──────── SOURCE MATERIAL ────────
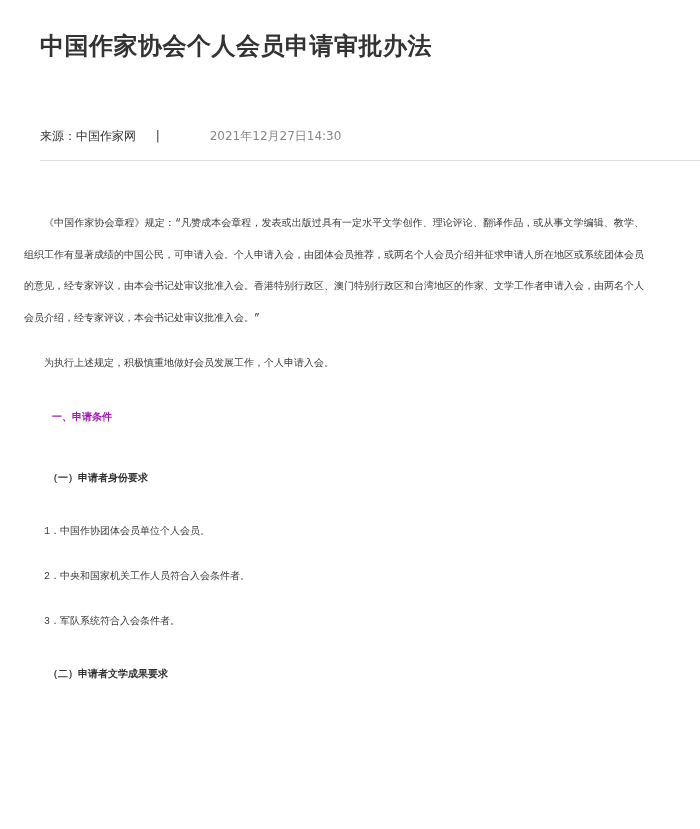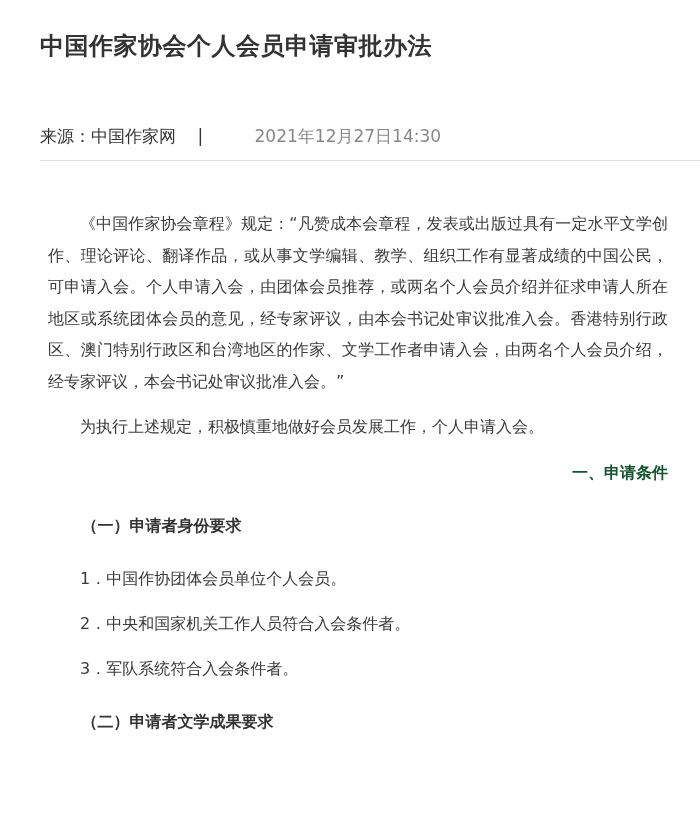--- a/index.html
+++ b/index.html
@@ -17,7 +17,7 @@
   }
   .meta {
     position: absolute; left: 40px; top: 124px;
-    font-size: 17px; line-height: 24px; color: #333333; white-space: nowrap;
+    font-size: 12px; line-height: 24px; color: #333333; white-space: nowrap;
   }
   .meta .sep { margin: 0 0 0 16px; color: #333333; }
   .meta .date { margin-left: 46px; color: #888888; }

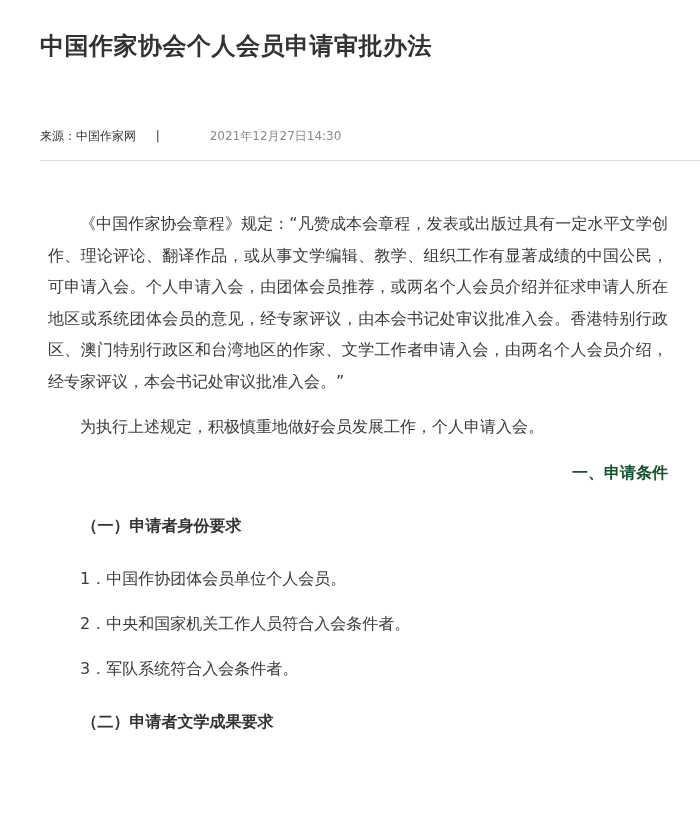--- a/index.html
+++ b/index.html
@@ -26,8 +26,8 @@
     background: #dddddd;
   }
   .body-text {
-    position: absolute; left: 48px; top: 208px; width: 620px;
-    font-size: 16px; color: #3a3a3a;
+    position: absolute; left: 24px; top: 208px; width: 620px;
+    font-size: 10px; color: #3a3a3a; font-family: Liberation Mono, monospace;
   }
   .para { margin: 0; line-height: 31.5px; text-indent: 2em; text-align: justify; }
   .gap { height: 14px; }

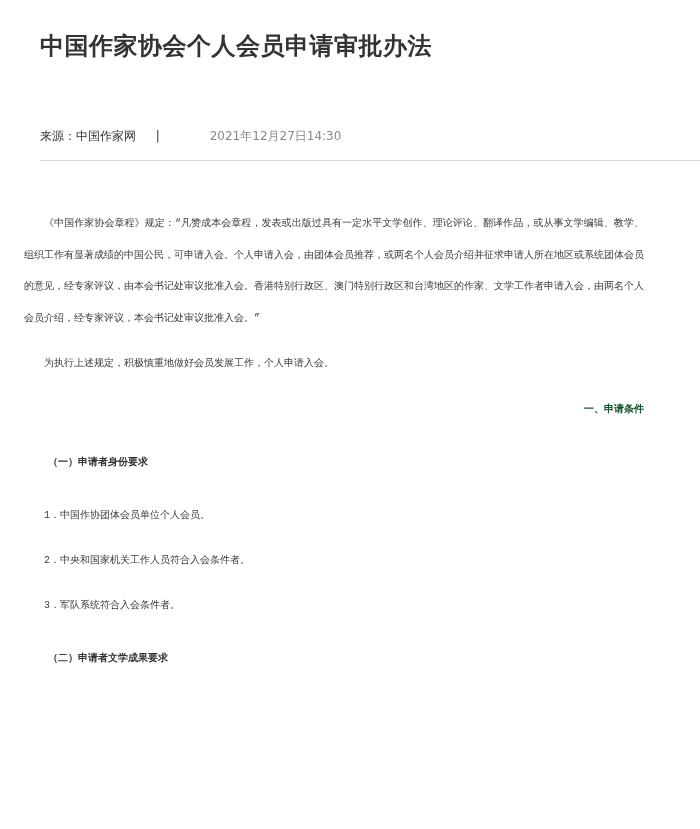--- a/index.html
+++ b/index.html
@@ -31,7 +31,7 @@
   }
   .para { margin: 0; line-height: 31.5px; text-indent: 2em; text-align: justify; }
   .gap { height: 14px; }
-  .h1 { font-weight: bold; color: #14532d; line-height: 31px; margin: 0; padding-left: 2em; text-align: right; }
+  .h1 { font-weight: bold; color: #a21caf; line-height: 31px; margin: 8px; padding-left: 2em; }
   .h2 { font-weight: bold; color: #333333; line-height: 31px; margin: 8px; padding-left: 1.6em; }
   .item { line-height: 31px; margin: 0; padding-left: 2em; }
 </style>

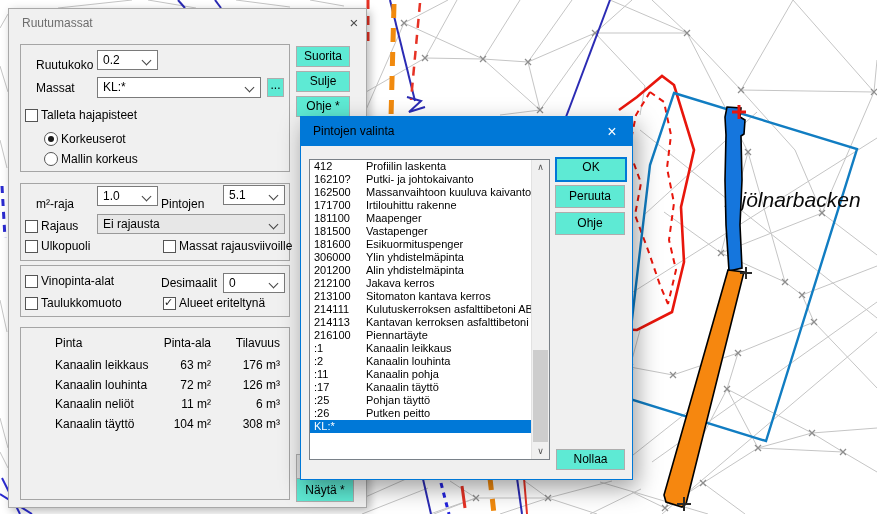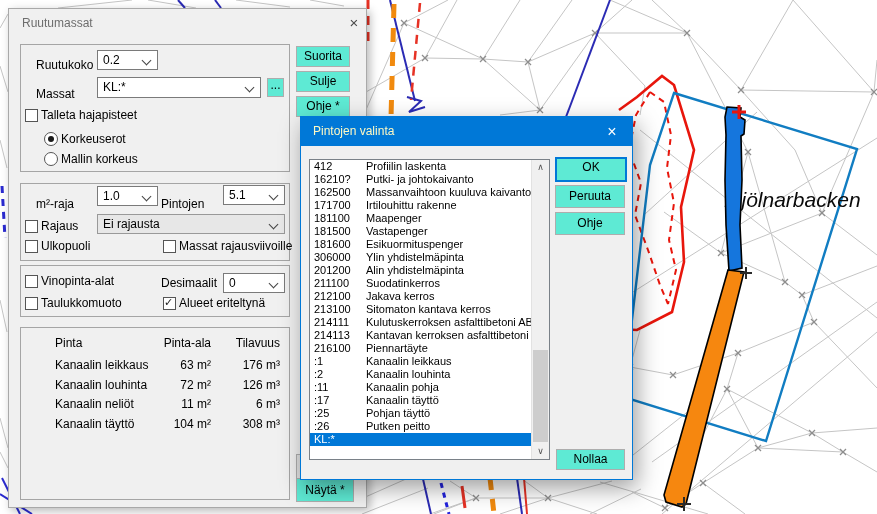--- a/index.html
+++ b/index.html
@@ -256,7 +256,7 @@
       <span>0.2</span>
       <span class="chev"></span>
     </div>
-    <div class="lbl" style="left:27px;top:78px">Massat</div>
+    <div class="lbl" style="left:27px;top:72px">Massat</div>
     <div class="combo" style="left:88px;top:68px;width:157px;height:19px">
       <span>KL:*</span>
       <span class="chev"></span>

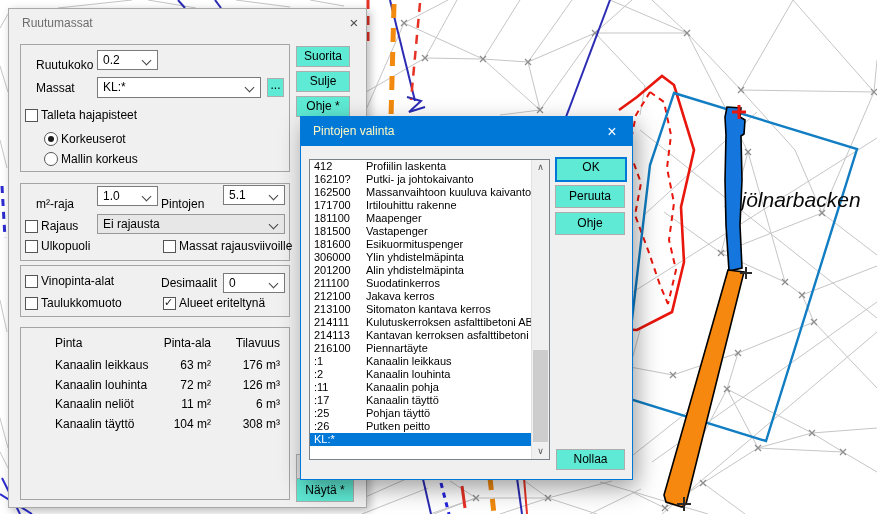--- a/index.html
+++ b/index.html
@@ -16,7 +16,7 @@
   .x1{position:absolute;left:334px;top:4px;width:22px;height:20px;color:#4a4a4a;
       font-size:15px;text-align:center;line-height:20px;}
   .tbar{position:absolute;left:0;top:0;right:0;height:29px;background:var(--accent,#0078d7);}
-  .t2{position:absolute;left:12px;top:7px;color:#fef9c3;}
+  .t2{position:absolute;left:12px;top:7px;color:#000000;}
   .x2{position:absolute;left:296px;top:3px;width:30px;height:23px;color:#fff;
       font-size:16px;text-align:center;line-height:23px;}
   .grp{position:absolute;border:1px solid #a5a5a5;}

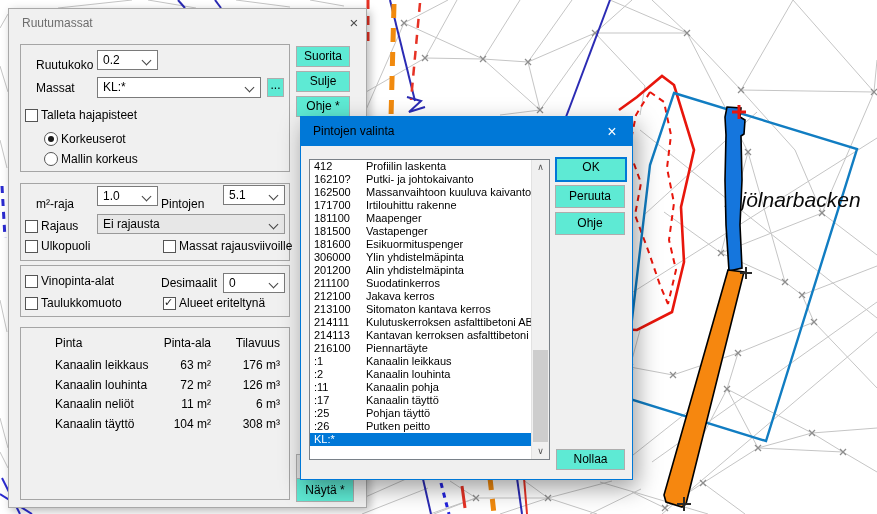--- a/index.html
+++ b/index.html
@@ -348,7 +348,6 @@
           <div class="lrow"><span class="lcode">181600</span><span>Esikuormituspenger</span></div>
           <div class="lrow"><span class="lcode">306000</span><span>Ylin yhdistelmäpinta</span></div>
           <div class="lrow"><span class="lcode">201200</span><span>Alin yhdistelmäpinta</span></div>
-          <div class="lrow"><span class="lcode">211100</span><span>Suodatinkerros</span></div>
           <div class="lrow"><span class="lcode">212100</span><span>Jakava kerros</span></div>
           <div class="lrow"><span class="lcode">213100</span><span>Sitomaton kantava kerros</span></div>
           <div class="lrow"><span class="lcode">214111</span><span>Kulutuskerroksen asfalttibetoni AB</span></div>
────────
PROBLEM TO SOLVE: Each record is to be copied word for word, with no images carried over.

FINISHED TASK:
--- a/index.html
+++ b/index.html
@@ -17,7 +17,7 @@
   }
   .meta {
     position: absolute; left: 40px; top: 124px;
-    font-size: 17px; line-height: 24px; color: #333333; white-space: nowrap;
+    font-size: 12px; line-height: 24px; color: #333333; white-space: nowrap;
   }
   .meta .sep { margin: 0 0 0 16px; color: #333333; }
   .meta .date { margin-left: 46px; color: #888888; }

--- a/index.html
+++ b/index.html
@@ -26,8 +26,8 @@
     background: #dddddd;
   }
   .body-text {
-    position: absolute; left: 48px; top: 208px; width: 620px;
-    font-size: 16px; color: #3a3a3a;
+    position: absolute; left: 24px; top: 208px; width: 620px;
+    font-size: 10px; color: #3a3a3a; font-family: Liberation Mono, monospace;
   }
   .para { margin: 0; line-height: 31.5px; text-indent: 2em; text-align: justify; }
   .gap { height: 14px; }

--- a/index.html
+++ b/index.html
@@ -31,7 +31,7 @@
   }
   .para { margin: 0; line-height: 31.5px; text-indent: 2em; text-align: justify; }
   .gap { height: 14px; }
-  .h1 { font-weight: bold; color: #14532d; line-height: 31px; margin: 0; padding-left: 2em; text-align: right; }
+  .h1 { font-weight: bold; color: #a21caf; line-height: 31px; margin: 8px; padding-left: 2em; }
   .h2 { font-weight: bold; color: #333333; line-height: 31px; margin: 8px; padding-left: 1.6em; }
   .item { line-height: 31px; margin: 0; padding-left: 2em; }
 </style>

--- a/index.html
+++ b/index.html
@@ -256,7 +256,7 @@
       <span>0.2</span>
       <span class="chev"></span>
     </div>
-    <div class="lbl" style="left:27px;top:78px">Massat</div>
+    <div class="lbl" style="left:27px;top:72px">Massat</div>
     <div class="combo" style="left:88px;top:68px;width:157px;height:19px">
       <span>KL:*</span>
       <span class="chev"></span>

--- a/index.html
+++ b/index.html
@@ -16,7 +16,7 @@
   .x1{position:absolute;left:334px;top:4px;width:22px;height:20px;color:#4a4a4a;
       font-size:15px;text-align:center;line-height:20px;}
   .tbar{position:absolute;left:0;top:0;right:0;height:29px;background:var(--accent,#0078d7);}
-  .t2{position:absolute;left:12px;top:7px;color:#fef9c3;}
+  .t2{position:absolute;left:12px;top:7px;color:#000000;}
   .x2{position:absolute;left:296px;top:3px;width:30px;height:23px;color:#fff;
       font-size:16px;text-align:center;line-height:23px;}
   .grp{position:absolute;border:1px solid #a5a5a5;}

--- a/index.html
+++ b/index.html
@@ -348,7 +348,6 @@
           <div class="lrow"><span class="lcode">181600</span><span>Esikuormituspenger</span></div>
           <div class="lrow"><span class="lcode">306000</span><span>Ylin yhdistelmäpinta</span></div>
           <div class="lrow"><span class="lcode">201200</span><span>Alin yhdistelmäpinta</span></div>
-          <div class="lrow"><span class="lcode">211100</span><span>Suodatinkerros</span></div>
           <div class="lrow"><span class="lcode">212100</span><span>Jakava kerros</span></div>
           <div class="lrow"><span class="lcode">213100</span><span>Sitomaton kantava kerros</span></div>
           <div class="lrow"><span class="lcode">214111</span><span>Kulutuskerroksen asfalttibetoni AB</span></div>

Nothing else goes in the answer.